Inexplicably, there is no limit to the amount of debt you can go into if you don't collect enough taxes, and Legends of Pegasus gives you no warnings about your debt level. Unless you're paying attention to your finances at all times (hard to do when you're scouring for waypoints and fighting battles), it's possible to "rimrock" yourself: that is, put yourself in a situation where you're too in debt to buy the buildings that you need to get yourself out of debt. And then you have to restart the mission from square one.
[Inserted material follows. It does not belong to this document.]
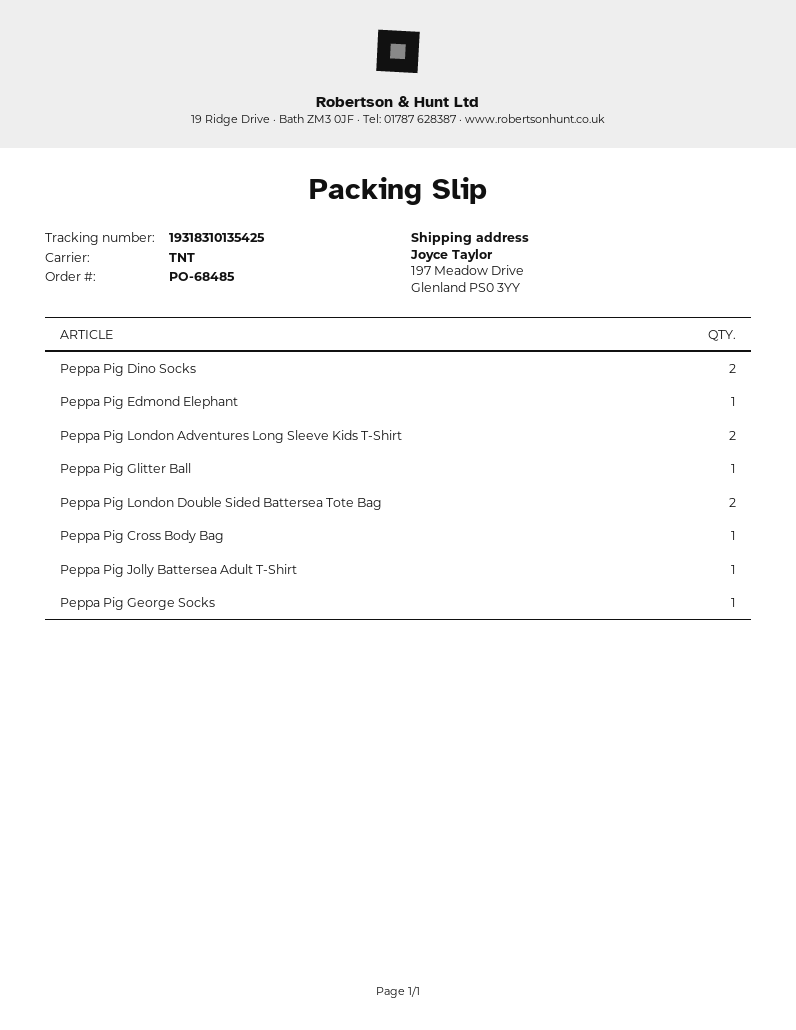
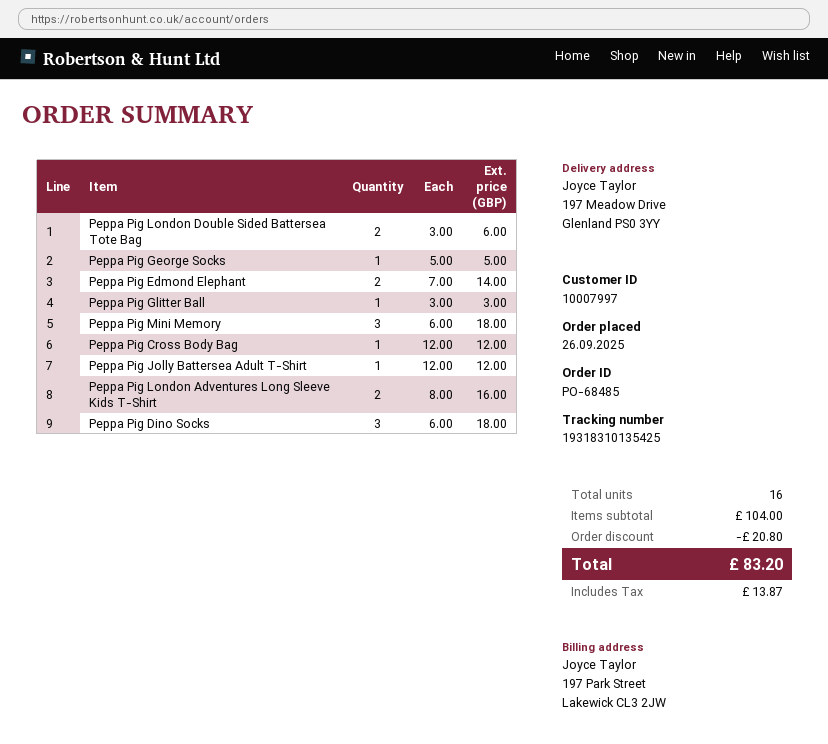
Peppa Pig Dino Socks: 2 -> 3
Peppa Pig Edmond Elephant: 1 -> 2
Peppa Pig Mini Memory: none -> 3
Most of the main campaign's missions are straightforward: defend yourself from randomly timed alien invasions, seek out some critical resource, build up your forces, counterattack, and so on. Nothing is particularly taxing on your brain (apart from how to make enough money from the ingrates you're protecting without offending them), but eventually you encounter Legends of Pegasus' combat engine, like it or not. And the truth is probably going to be "not." Combat in Legends of Pegasus is a chaotic affair in which your ships, from what was otherwise a stationary, turn-based game, suddenly spring to life and engage enemy ships in real time. Giving orders to your ships is very difficult, because selecting ships and targets often fails to register with the AI, and individual buttons for ships' commands are tiny and hard to use effectively. If your ships outnumber and/or out-tech the enemy, you're going to win. None of the skills from other real-time strategy games, such as crowd control, division of labor (aka rock-paper-scissors), actions per minute, or other such staples, seem to matter in the slightest.
That's Legends of Pegasus: lots of quantity, little quality. While it borrows liberally from just about every major 4X sci-fi game up until now, it does so in a haphazard fashion, losing all, or nearly all, of the things that made those games so great. It doesn't help that Legends of Pegasus is buggy, with an annoying DRM login that frequently blocks you from getting to the game and plenty of graphical glitches.
The AI leaves much to be desired as well, since ships never do anything on their own initiative besides run straight at the enemy and fire every weapon. Sometimes you order them to do something and they don't do anything at all. If you want to escape the AI woes to some degree, you can try Legends of Pegasus' multiplayer, but good luck finding anyone to match up with via the game's matchmaking system--its lobbies are emptier than a college student's bank account. Even if you do a direct IP connection to a friend, multiplayer is laggy, tends to boot you, and suffers from many of the same problems as the single-player.
Bottom line: Legends of Pegasus had a grand plan, but developer Novacore didn't come close to pulling off what it set out to do. Like storied Bellerophon, its hubris has proved its ultimate undoing.